Electronic media entered to further amplify cricket’s burgeoning popularity. One day cricket was born. The genius of Sumedh Shah’s Professional Management Group mobilised active cricketeers into the business of column writing.

Sunil Gavaskar, therefore, is among the earliest to have taken to regular column writing in the 80s for the PMG. The extended transition from “Gentlemen” to “Players” also entailed that the education level of players on the field declined. Some, therefore, could write while others could not. But Gavaskar remained a leading columnist from the ranks of the players. This sometimes incurs the wrath of regular cricket scribes. Take, for instance, the Times of London’s, Chief cricket correspondent, Christopher Martin-Jenkin’s rather pointless jibe at Gavaskar: “He does write a rather shamless column and he probably does not expect serious readers to take it other than with a pinch of salt”.

The context is Gavaskar’s rather innocuous comments about the English cricket team which toured India recently. He called them “boring” in one column and great “whingers” in another.

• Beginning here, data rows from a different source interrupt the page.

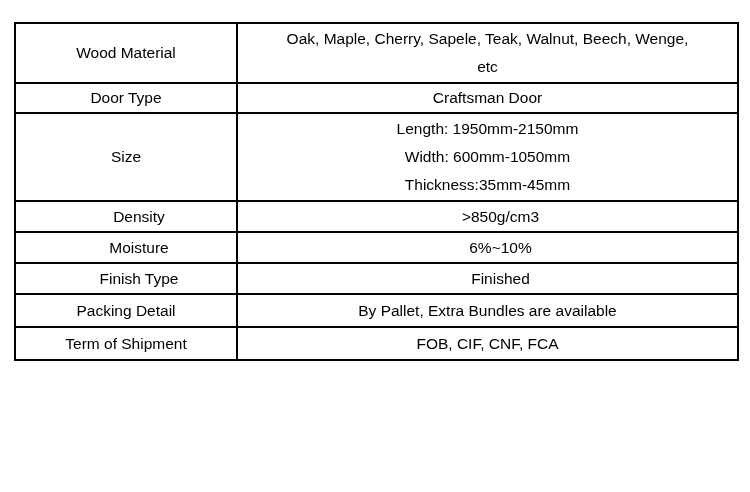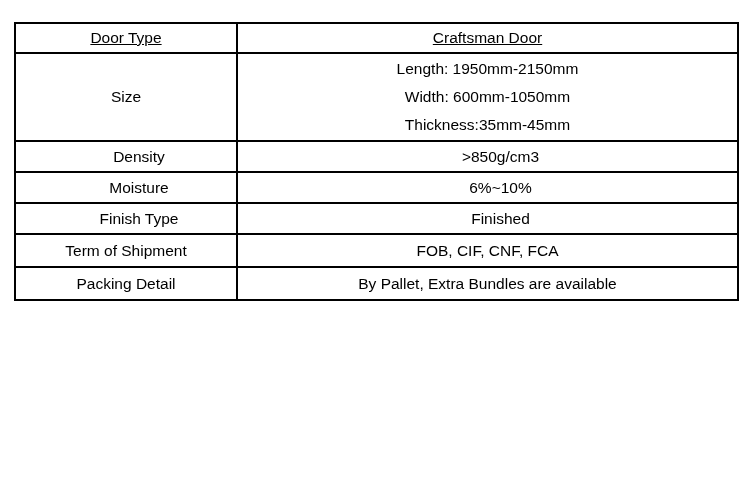"Wood Material" tr.h2 { html: none -> <tr> <td>Wood Material</td> <td> <span>Oak, Maple, Cherry, Sapele, Teak, Walnut, Beech, Wenge,</span> <span>etc</span> </td> </tr> }
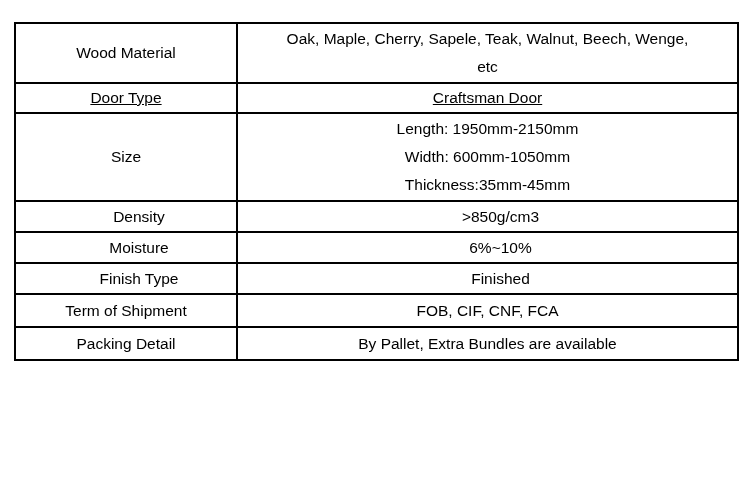"Door Type" tr.h1 td { text-decoration: underline -> none }
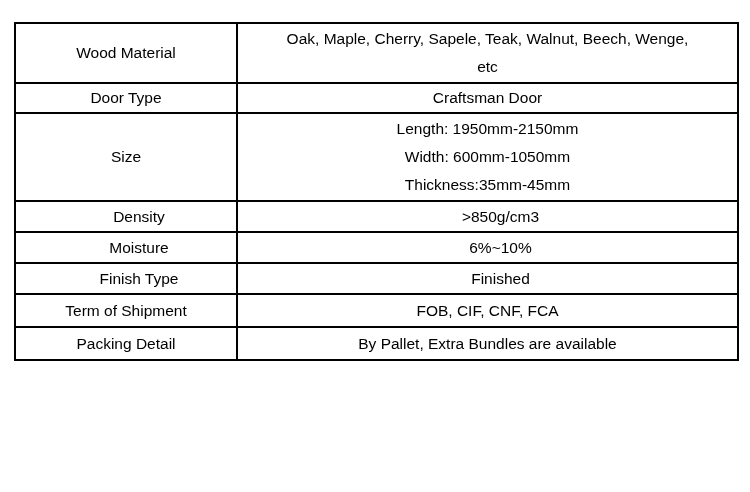"Term of Shipment" tr.h1c { order: before "Packing Detail" -> after "Packing Detail" }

Heavens broke loose. The entire English cricket establishment was at his throat. How could he? After all, he is the chairman of one of the International Cricket Council’s Technical committees. Attacks on Gavaskar imply that being on the ICC’s committee, he should have refrained from being “biased”.

Biased? Take this random passage from a Gavaskar column: “England gained more from the series. That they not only drew the two tests but also looked in control for the better part shows the work done on the mental side by Nasser Hussain”. One can cite many more such passages.

England, the “sceptered isle” has always had this great ability to rally around its own. Alas sometimes this tendency declines into jingoism as in this instance, indicating the distance from the days of the gentleman cricketers and cricketing fraternity.

It also betrays the reluctance of the Metropolitan Centres of Control to permit greater democratisation of the global cricketing establishment. To that extent it reflects the slow process of decolonisation even in this sphere.

That not a single Indian scribe or member of the cricketing establishment rose to defend one of the icons of Indian (and world) cricket says something of us as a nation.